I think that the technique they are talking about is not fixed at 4 APUs, but it is more of a general concept that allows multiple APUs and a big saving in current generation hence power consumption and heat produced: basically, AFAIK, it seems to say that each clock ( for the PU, for the APUs, etc... ) occurs not at exactly the same time, but with a slight phase delay.

This might mean that you will need few more cicles to sunchronize signals and to transfer data from unit to unit, but performance is not something CELL lacks by design and such a trade-off ( some extra cycles here and there resulting in lower power consumption and heat produced is not a bad deal to me ).
 
So the phase-shifted clock signal is to make current draw smoother and more even rather than the staccato seen in for example the P4 "prescott" or such?

Don't see how it would result in a power saving however, though I admit I didn't actually read the patent in question so maybe the answer is hidden somewhere in all that lawyerese. :)
 
Guden Oden said:
So the phase-shifted clock signal is to make current draw smoother and more even rather than the staccato seen in for example the P4 "prescott" or such?
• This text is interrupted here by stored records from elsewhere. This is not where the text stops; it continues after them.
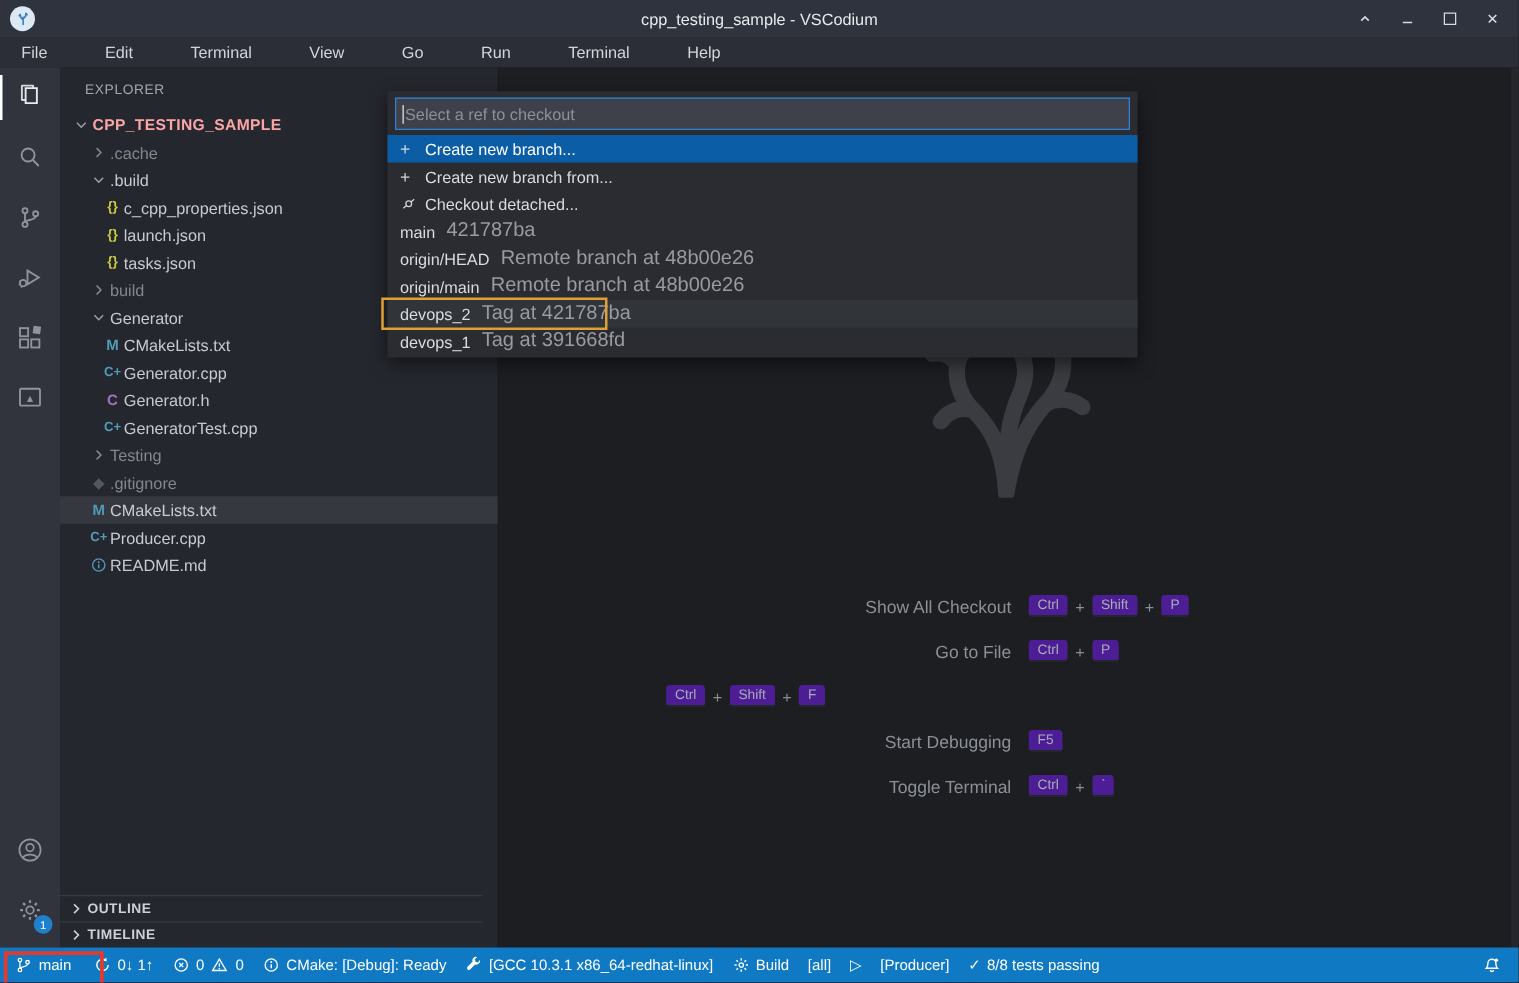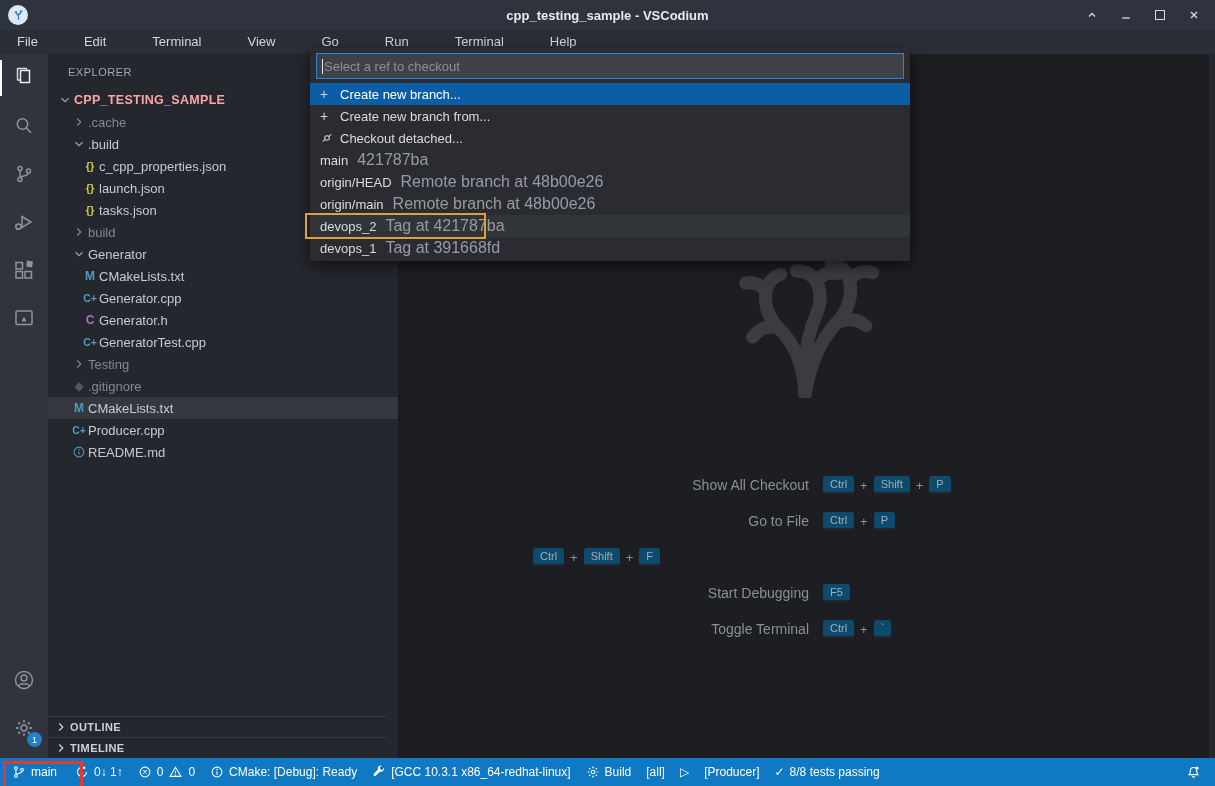--- a/index.html
+++ b/index.html
@@ -6,21 +6,21 @@
   html,body { width:1215px; height:786px; overflow:hidden; background:#1d1e22;
     font-family:"Liberation Sans","DejaVu Sans",sans-serif; }
   .app { position:relative; width:1215px; height:786px; background:#1d1e22; }
 
   
   .titlebar { position:absolute; left:0; top:0; width:100%; height:30px; background:#2f333d;
     display:flex; align-items:center; }
   .app-icon { width:20px; height:20px; border-radius:50%; background:#dce9f5; margin-left:8px;
     display:flex; align-items:center; justify-content:center; }
   .win-title { position:absolute; left:0; right:0; text-align:center; color:#e8eaee;
-    font-size:13px; font-weight:bold; pointer-events:none; }
+    font-size:13px; font-weight:normal; pointer-events:none; }
   .win-controls { position:absolute; right:8px; top:0; height:30px; display:flex; align-items:center; gap:8px; }
   .win-btn { width:26px; height:26px; display:flex; align-items:center; justify-content:center;
     color:#d7dae0; font-size:13px; }
   .maxi { width:10px; height:10px; border:1.5px solid #d7dae0; }
 
   
   .menubar { position:absolute; left:0; top:30px; width:100%; height:24px; background:#2b2e36;
     display:flex; align-items:center; padding-left:8px;gap:28px; }
   .menu-item { color:#d3d5da; font-size:13px; padding:0 9px; line-height:24px; }
 
@@ -61,26 +61,26 @@
 
   
   .editor { position:absolute; left:399px; top:54px; width:816px; height:704px; background:#1d1e22;
     border-right:6px solid #26272c; }
   .watermark-logo { position:absolute; left:316px; top:196px; opacity:1; }
   .shortcuts { position:absolute; left:120px; top:420px; width:560px; display:flex;
     flex-direction:column; gap:14px; }
   .sc-row { display:flex; align-items:center; height:22px; }
   .sc-label { width:290px; text-align:right; color:#8b8f97; font-size:14px; }
   .sc-keys { display:flex; align-items:center; margin-left:14px; gap:6px; }
-  .kbd { background:#0c4a6e; border-radius:3px; color:#a9adb5; font-size:11px; padding:2px 7px;
+  .kbd { background:#4c1d95; border-radius:3px; color:#a9adb5; font-size:11px; padding:2px 7px;
     border-bottom:2px solid #24262b; min-width:14px; text-align:right; }
   .plus { color:#8b8f97; font-size:13px; }
 
   
-  .quickpick { position:absolute; left:310px; top:48px; width:600px; background:#2a2c32; z-index:50;
+  .quickpick { position:absolute; left:310px; top:73px; width:600px; background:#2a2c32; z-index:50;
     box-shadow:0 5px 14px rgba(0,0,0,.55); padding-bottom:2px; }
   .qp-input { margin:5px 6px 4px 6px; height:26px; background:#3e4149; border:1px solid #2f81d6;
     display:flex; align-items:center; padding-left:5px; }
   .qp-caret { width:1px; height:15px; background:#e5e7ea; margin-right:1px; }
   .qp-placeholder { color:#8d9097; font-size:13px; }
   .qp-row { height:22px; display:flex; align-items:center; padding:0 10px; position:relative;
     color:#d9dbdf; font-size:13px; cursor:pointer; }
   .qp-row .qp-icon { width:20px; flex:0 0 20px; color:#cfd2d7; font-size:14px; display:flex; align-items:center; }
   .qp-row.qp-selected { background:#0b5da5; color:#fff; }
   .qp-row.qp-hover { background:#313439; }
Don't see how it would result in a power saving however, though I admit I didn't actually read the patent in question so maybe the answer is hidden somewhere in all that lawyerese. :)

Guden, I think it might be in the bolded part of my last quote ;).

I would think that the saving is due because you do not have exactly 8 APUs, 1 PU and 1 DMAC all trying to draw current at the same exact time and the way they do it might be more efficient.
 
Panajev2001a said:
Guden, I think it might be in the bolded part of my last quote ;).

:LOL: I just saw this huge block of lawyerese, and then my eyes slipped away like water rolling off a duck. :LOL: It was a defensive reflex action, heh.
 
Guden Oden said:
Then maybe it is time to just concede defeat, hm? :)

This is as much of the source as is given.